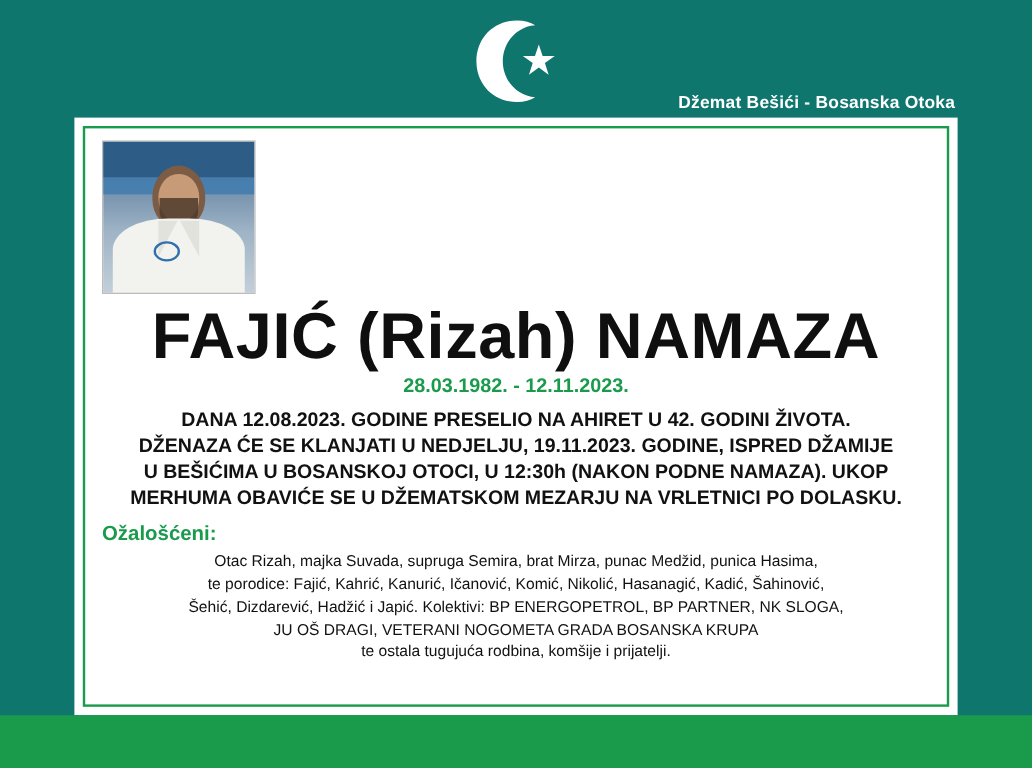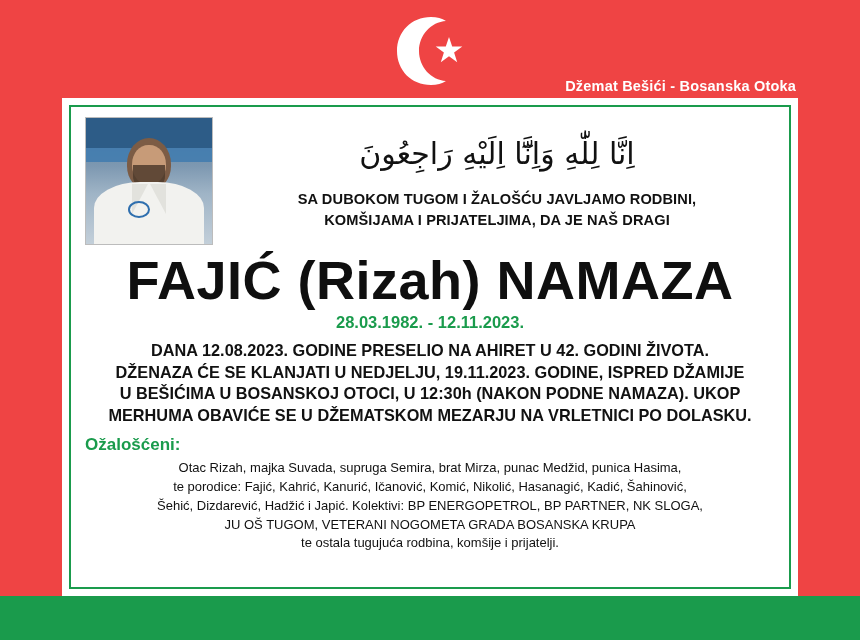"Džemat Bešići - Bosanska Otoka" .poster { background: #ef4444 -> #0f766e }
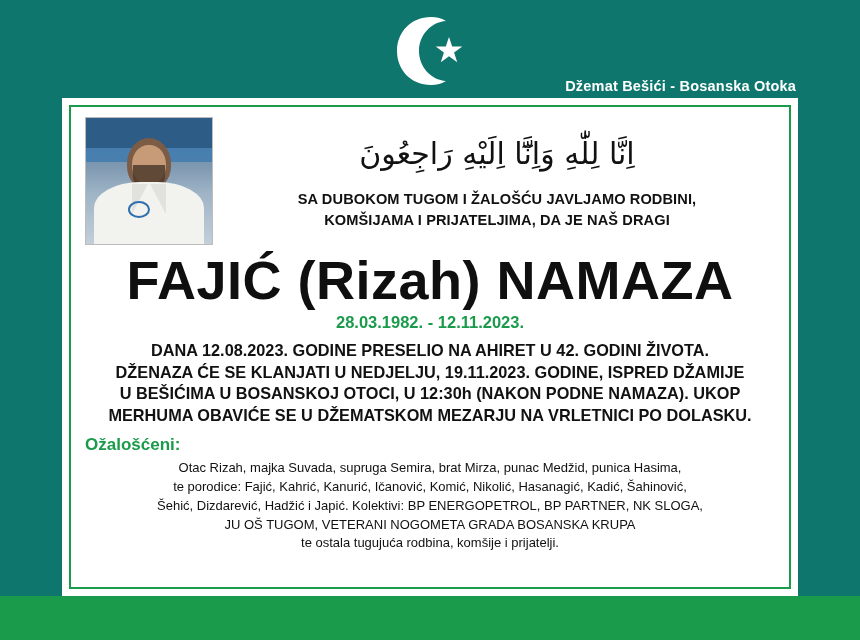"اِنَّا لِلّٰهِ وَاِنَّٓا اِلَيْهِ" div.head-text { html: <div> <div>اِنَّا لِلّٰهِ وَاِنَّٓا اِلَيْهِ رَاجِعُونَ</div> <div>SA DUBOKOM TUGOM I ŽALOŠĆU JAVLJAMO RODBINI,</div> <div>KOMŠIJAMA I PRIJATELJIMA, DA JE NAŠ DRAGI</div> </div> -> none }
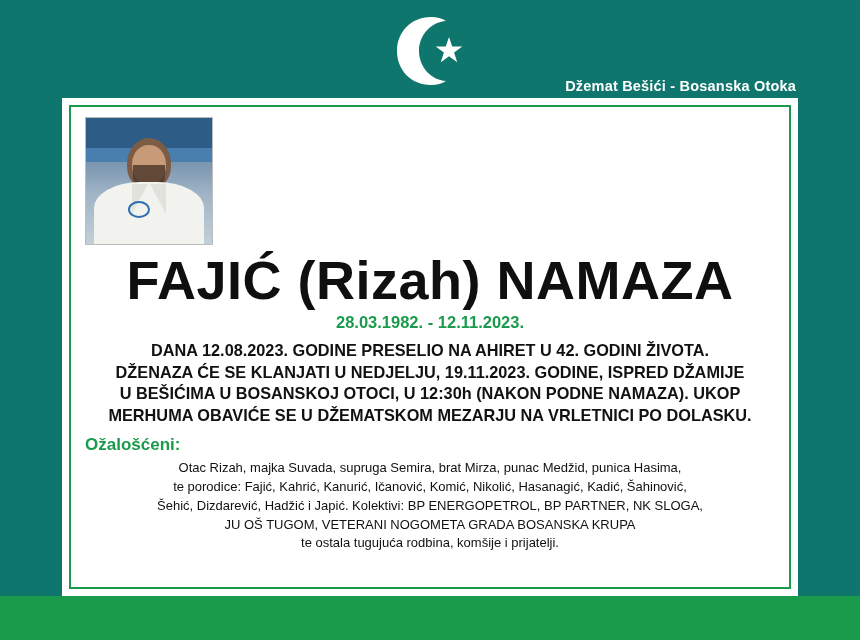"JU OŠ TUGOM, VETERANI NOGOMETA" span.line { text: TUGOM -> DRAGI }
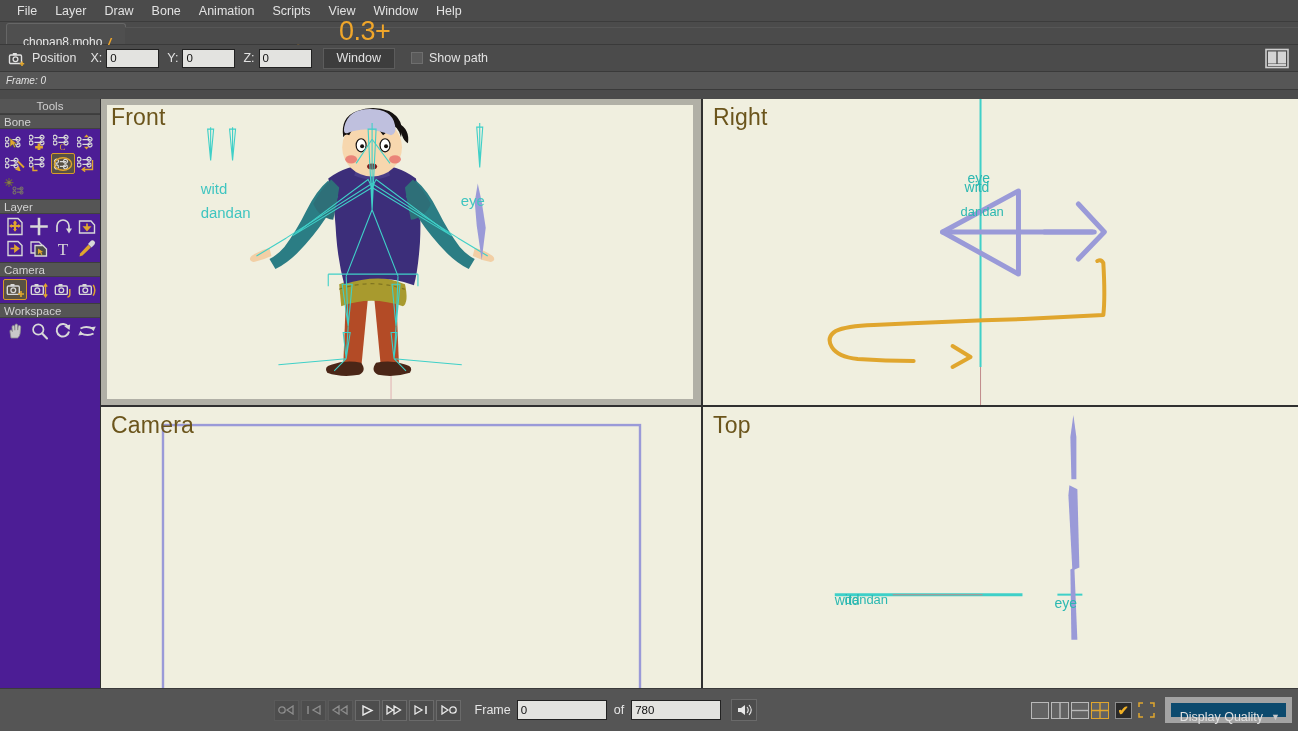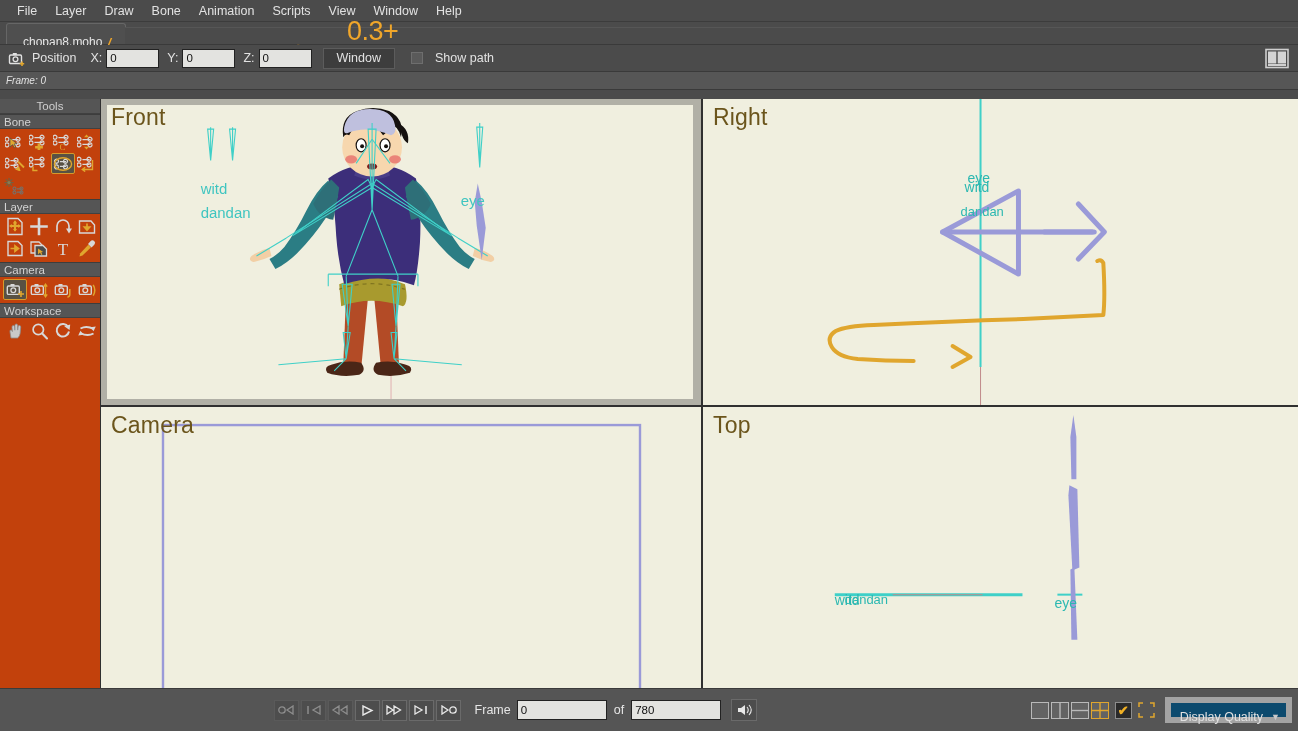"0.3+" .annot-03 { left: 347px -> 339px }
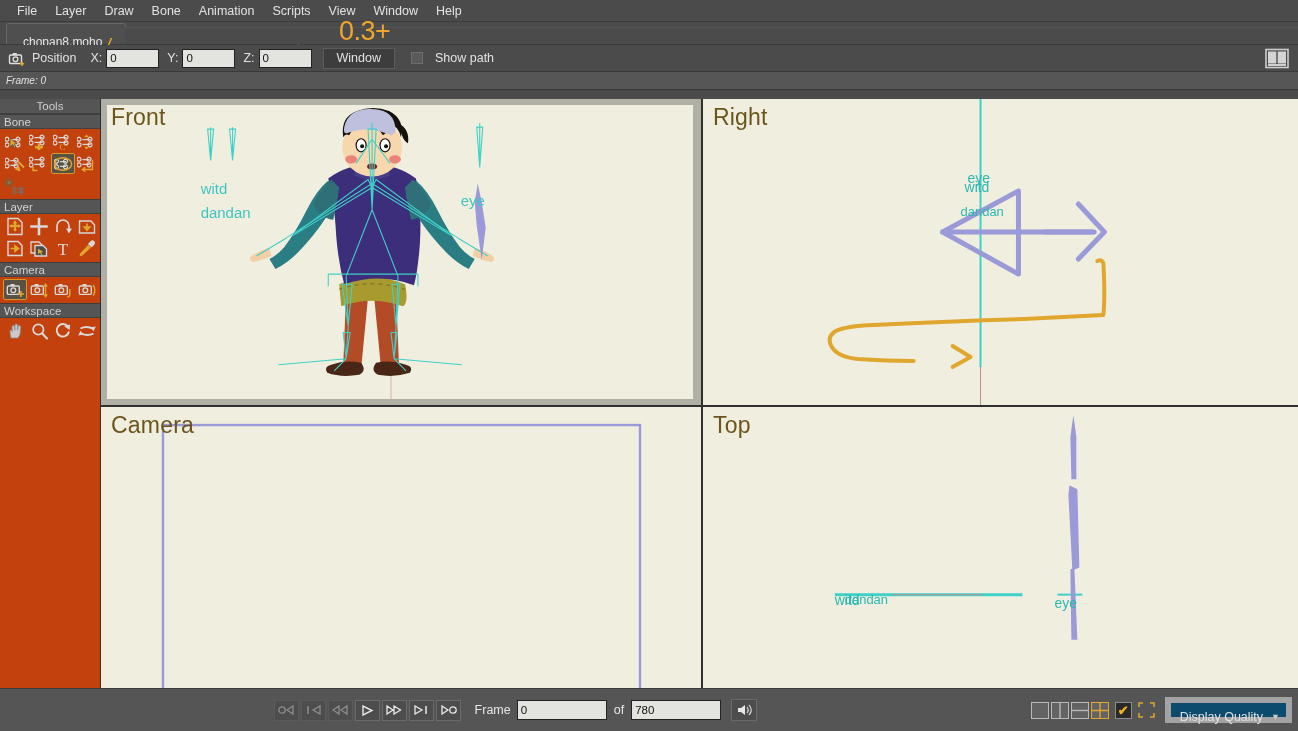"Show path" .chk-wrap { gap: 12px -> 6px }
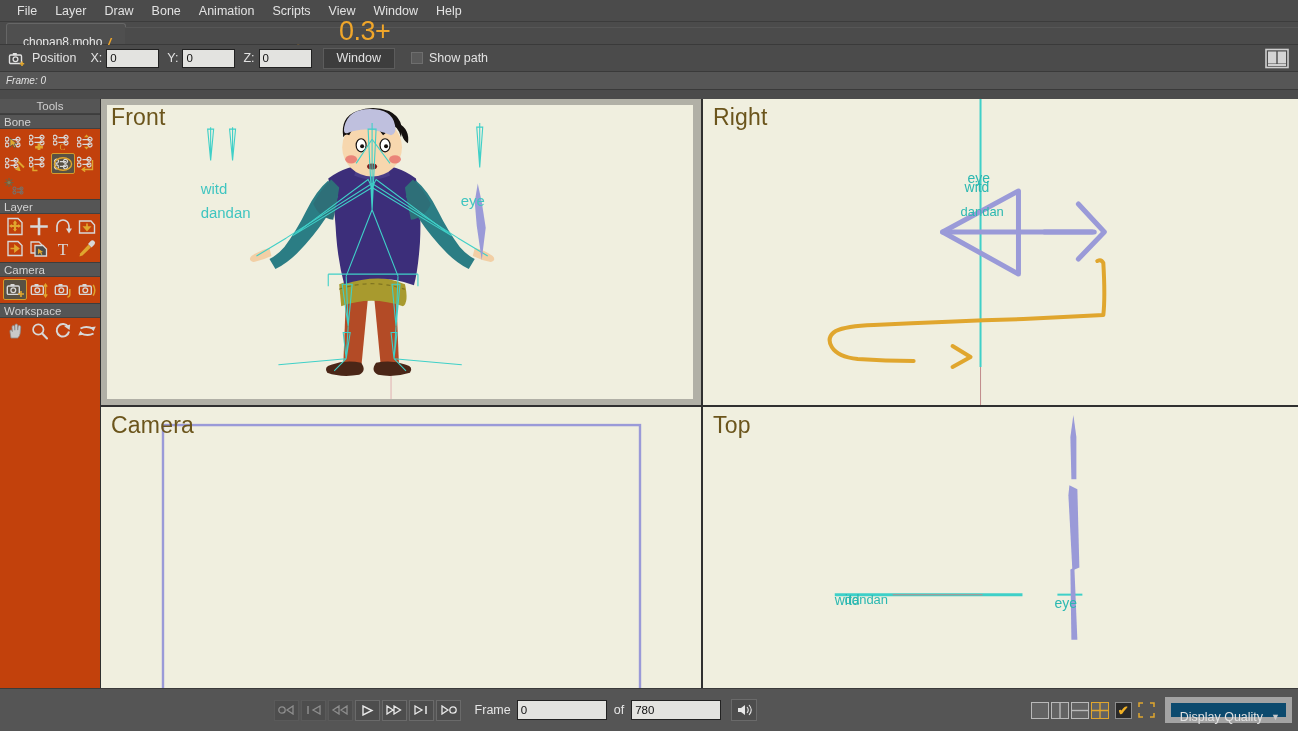"Tools" #toolbox { background: #c2410c -> #4c1d95 }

■ What needs to be done ■
Exact copy, no pictures. Write out the lines in the entries above, starting with the line with "html: <div> <div>اِنَّا" and going on through the line with "gap: 12px ->", keeping both.

■ Task solution ■
"اِنَّا لِلّٰهِ وَاِنَّٓا اِلَيْهِ" div.head-text { html: <div> <div>اِنَّا لِلّٰهِ وَاِنَّٓا اِلَيْهِ رَاجِعُونَ</div> <div>SA DUBOKOM TUGOM I ŽALOŠĆU JAVLJAMO RODBINI,</div> <div>KOMŠIJAMA I PRIJATELJIMA, DA JE NAŠ DRAGI</div> </div> -> none }
"JU OŠ TUGOM, VETERANI NOGOMETA" span.line { text: TUGOM -> DRAGI }
"0.3+" .annot-03 { left: 347px -> 339px }
"Show path" .chk-wrap { gap: 12px -> 6px }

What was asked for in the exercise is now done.